Netflix prize random whole numbers

General, Netflix October 11th, 2006

Discussing last night’s efforts with Andrew on the way in this morning, we were hashing out why the random algorithms always generated the same RMS values, and the fact that predictions can have decimal values while recommendations are whole integers. I realized I never tested random whole numbers against the recommendations, so I did a quick test. For whole values 1 to 5 on the probe set, I got a RMSE of 1.929. That’s better than my 0.00-5.00 attempt (2.176) but not as good as my 1.00-5.00 attempt (1.748). And that’s about what I expected.

I might need to do some poking around ACM for papers on predictive algorithms. Would Bayes help me here?

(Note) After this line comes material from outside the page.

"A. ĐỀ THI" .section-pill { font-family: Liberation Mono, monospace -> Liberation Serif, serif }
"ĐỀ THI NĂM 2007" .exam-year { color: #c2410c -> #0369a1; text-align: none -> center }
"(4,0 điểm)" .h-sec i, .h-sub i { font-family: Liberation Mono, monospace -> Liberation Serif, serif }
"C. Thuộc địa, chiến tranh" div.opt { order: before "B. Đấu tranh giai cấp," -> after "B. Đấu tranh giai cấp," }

Other interesting data I have to play with is the date the recommendations were made, the title and year of the movie, and the general overall numbers for how many recommendations were made for a certain movie. I’m sure I can pull something probative out of that.

Netflix Prize night one

General, Netflix October 11th, 2006

I broke down and registered for the Netflix Prize so I could see their datasets. Here’s the results from day one of testing. If you get bored by posts where I geek out, you best browse away now. Also, if you’re thinking about tinkering with the Netflix Prize stuff, and don’t want any discovery/spoilers, you should probably skip this too. (Not that I would tell you my winning solution, but this is the start of me fleshing out a search for an algorithm. *cue the Indiana Jones music*)

The dataset is kinda fun. It’s 650MB compressed, and just over 2GB decompressed. There are 17,700 movies with anonomyzed rating data associated with it. Some movies have just a few dozen ratings, others have tens of thousands. The file formats are all text. Ratings go from 1-5 on an integer scale, (but predictions can be floats.)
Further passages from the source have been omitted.